╭─ Input data

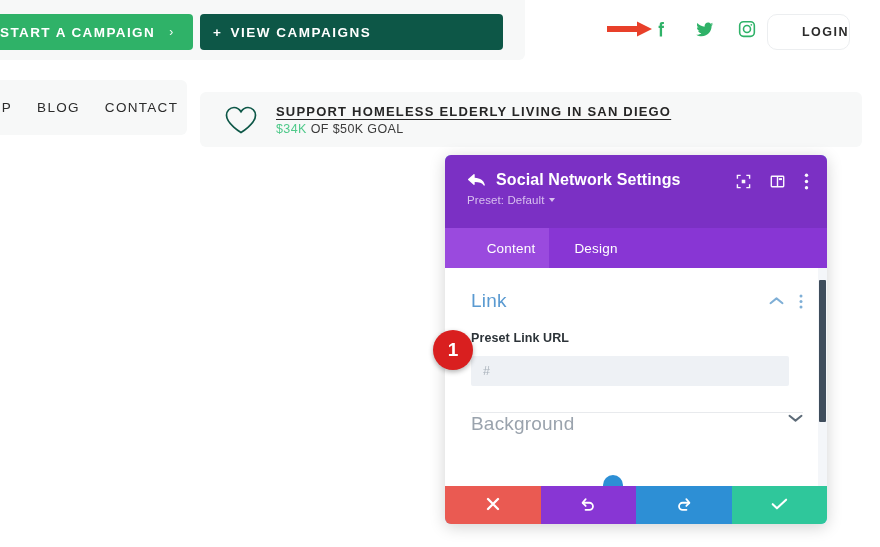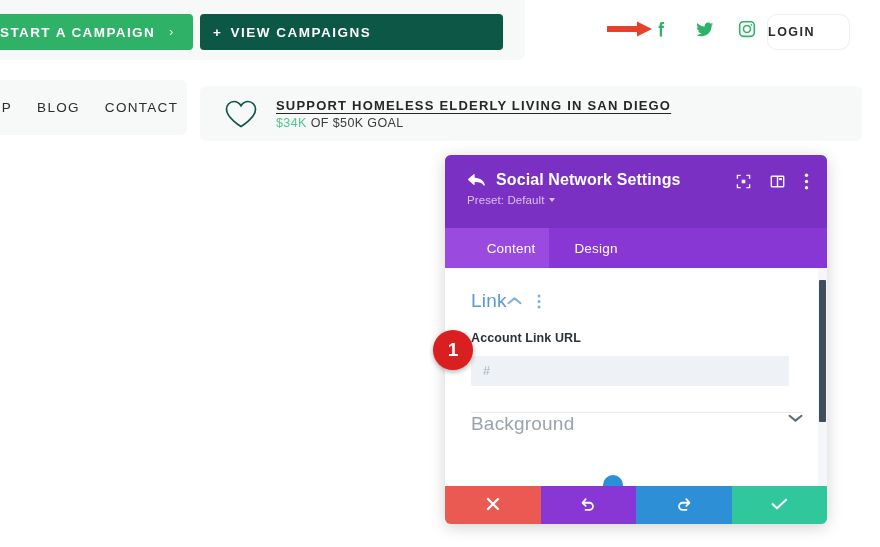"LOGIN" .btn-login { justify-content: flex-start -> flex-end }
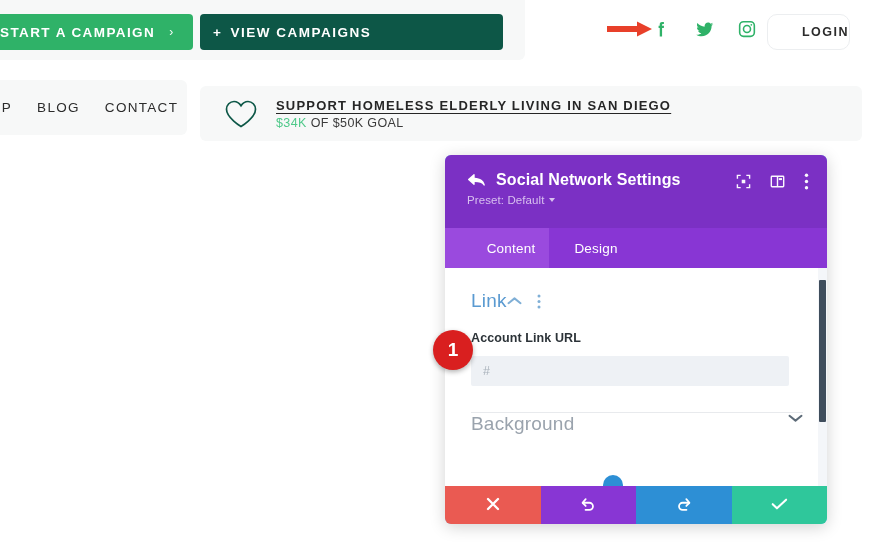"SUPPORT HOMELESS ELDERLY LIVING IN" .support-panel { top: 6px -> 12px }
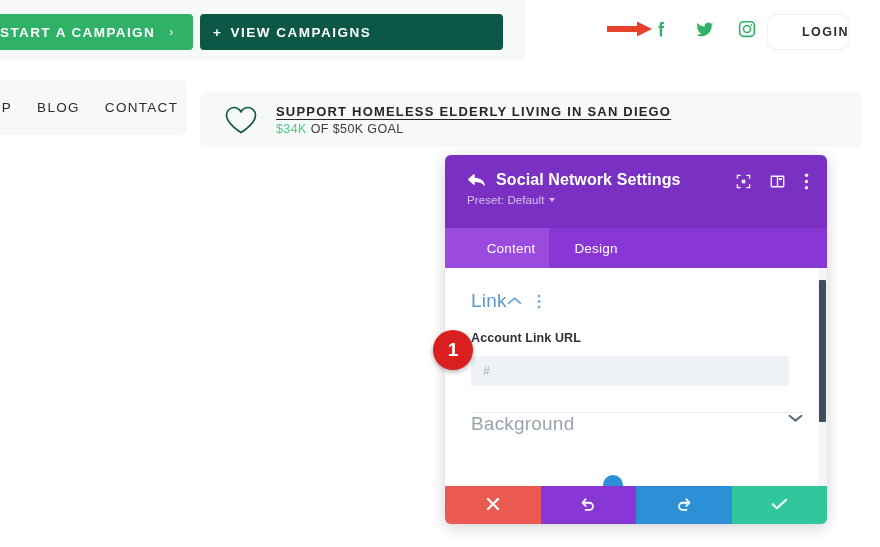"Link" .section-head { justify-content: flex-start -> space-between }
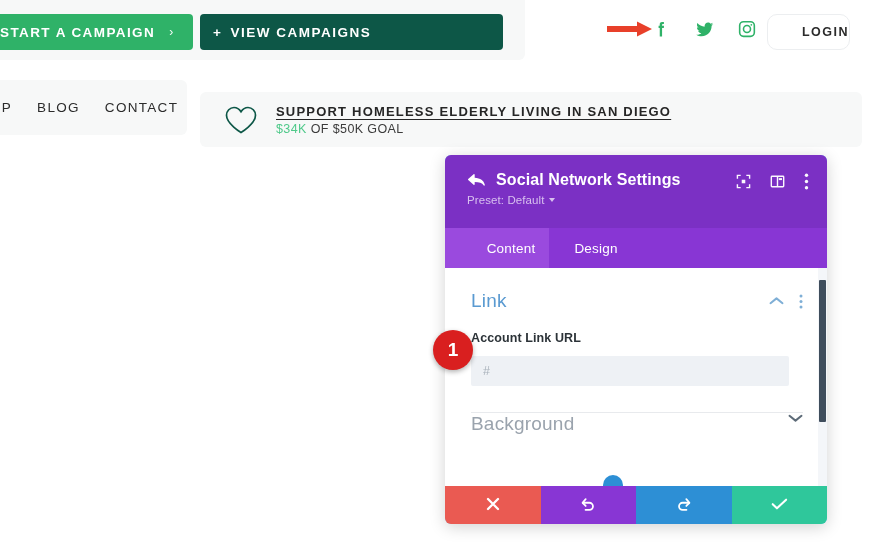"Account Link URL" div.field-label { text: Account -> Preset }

╰─
╭─ Input data

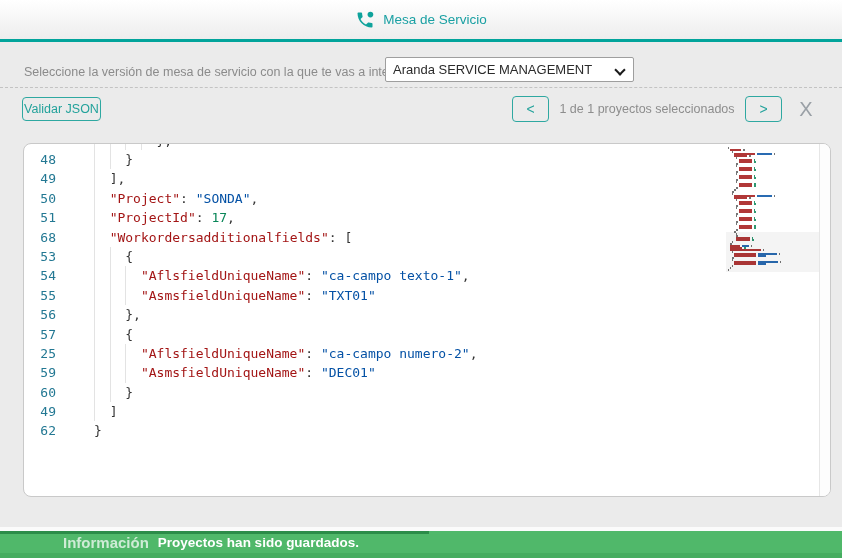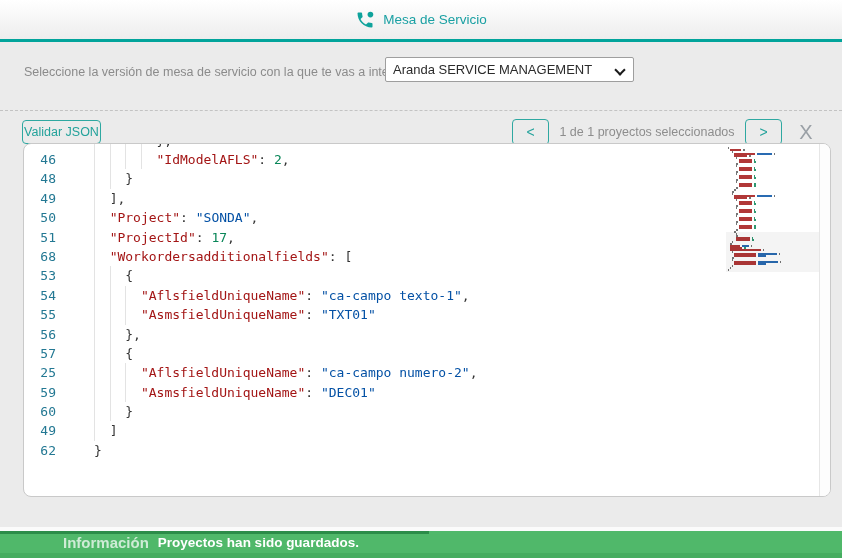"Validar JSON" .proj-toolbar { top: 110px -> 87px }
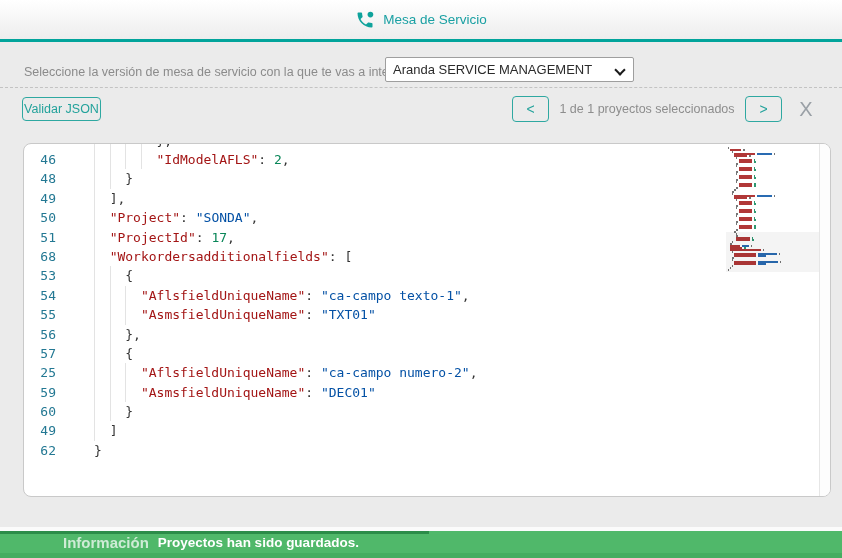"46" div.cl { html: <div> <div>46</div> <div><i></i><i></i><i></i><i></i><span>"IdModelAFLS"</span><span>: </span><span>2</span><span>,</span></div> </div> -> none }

╰─
╭─ Input data

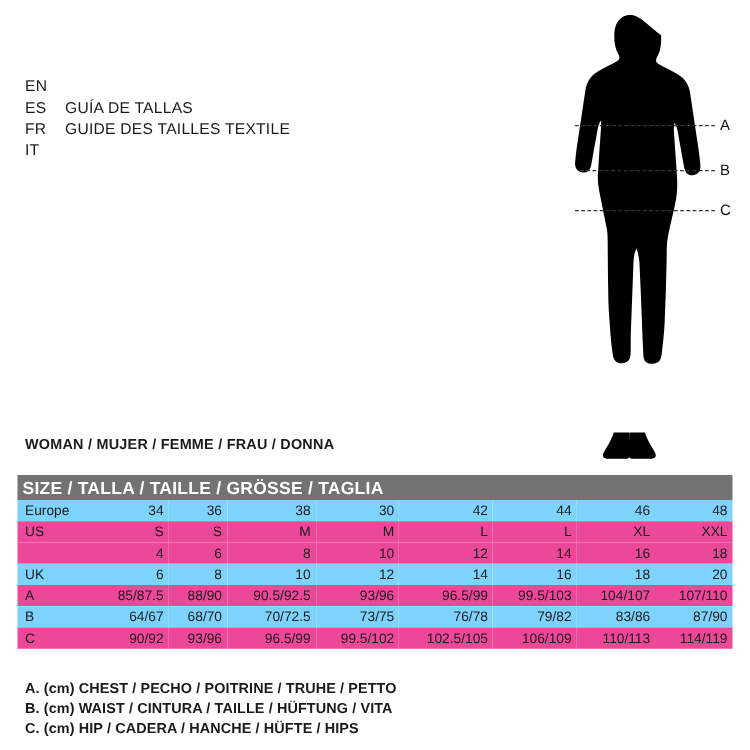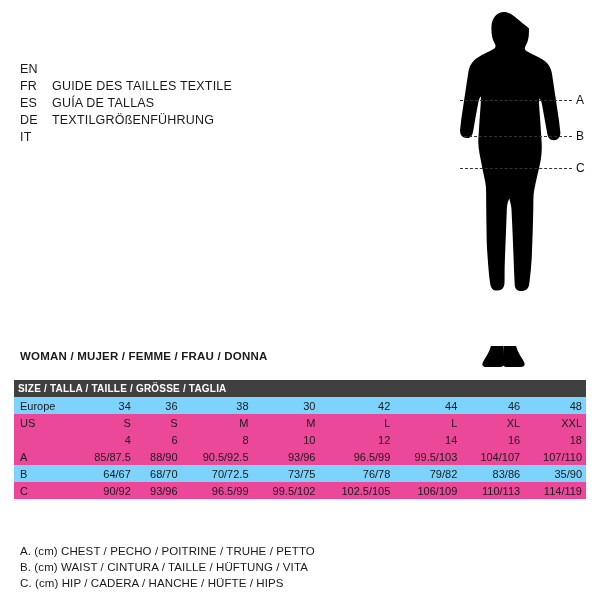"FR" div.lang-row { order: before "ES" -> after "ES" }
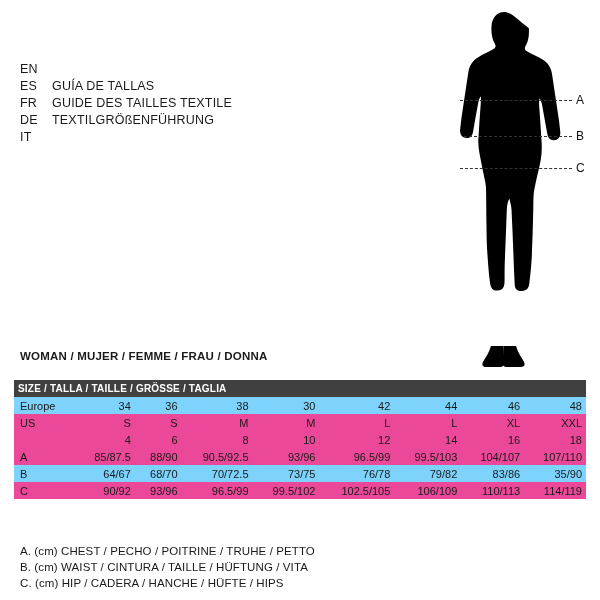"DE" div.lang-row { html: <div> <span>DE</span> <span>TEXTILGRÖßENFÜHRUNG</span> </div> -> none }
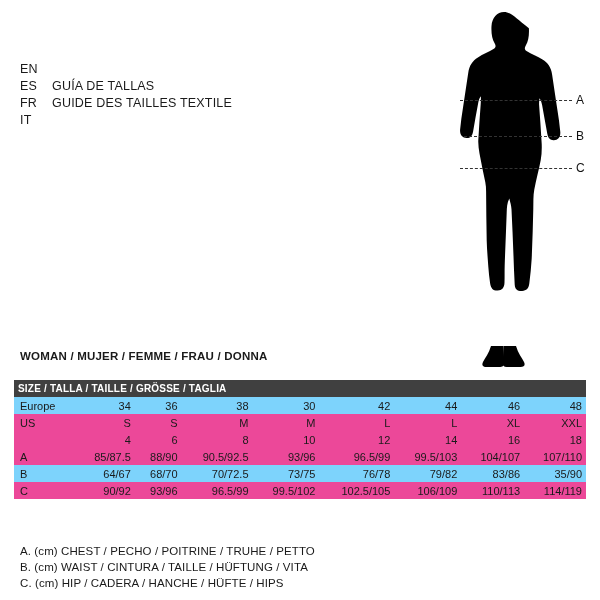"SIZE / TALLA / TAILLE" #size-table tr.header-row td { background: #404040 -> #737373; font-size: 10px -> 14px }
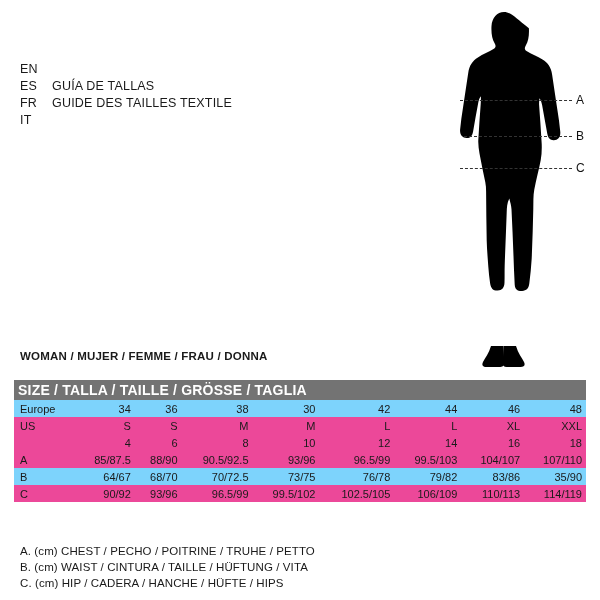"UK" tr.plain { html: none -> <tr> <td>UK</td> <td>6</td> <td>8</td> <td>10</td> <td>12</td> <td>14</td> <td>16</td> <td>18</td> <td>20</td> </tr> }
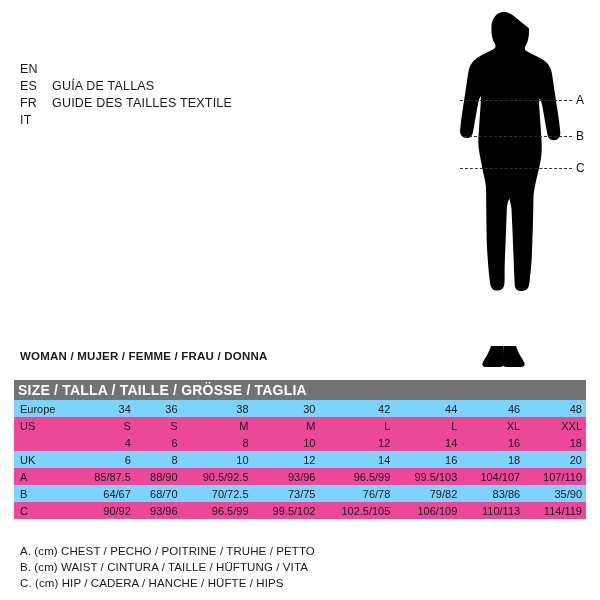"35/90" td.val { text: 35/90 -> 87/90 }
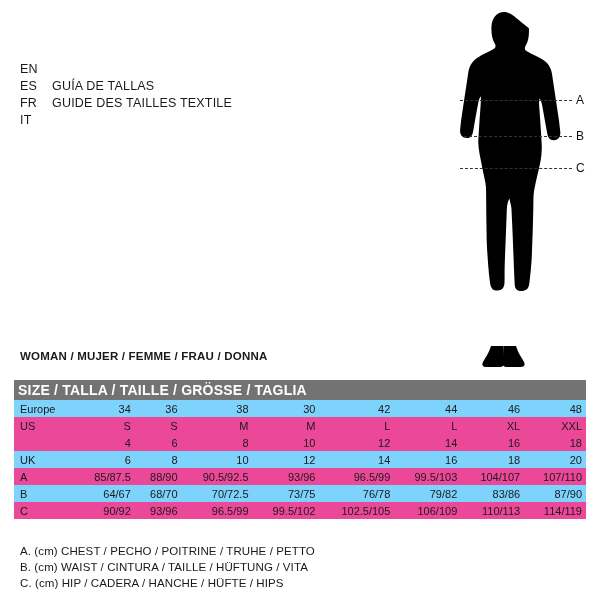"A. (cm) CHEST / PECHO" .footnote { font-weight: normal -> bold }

╰─

All that is wanted is the lines above between the one containing "flex-start -> flex-end" and the one containing "text: Account ->", inclusive, restated word for word, with pictures omitted.

"LOGIN" .btn-login { justify-content: flex-start -> flex-end }
"SUPPORT HOMELESS ELDERLY LIVING IN" .support-panel { top: 6px -> 12px }
"Link" .section-head { justify-content: flex-start -> space-between }
"Account Link URL" div.field-label { text: Account -> Preset }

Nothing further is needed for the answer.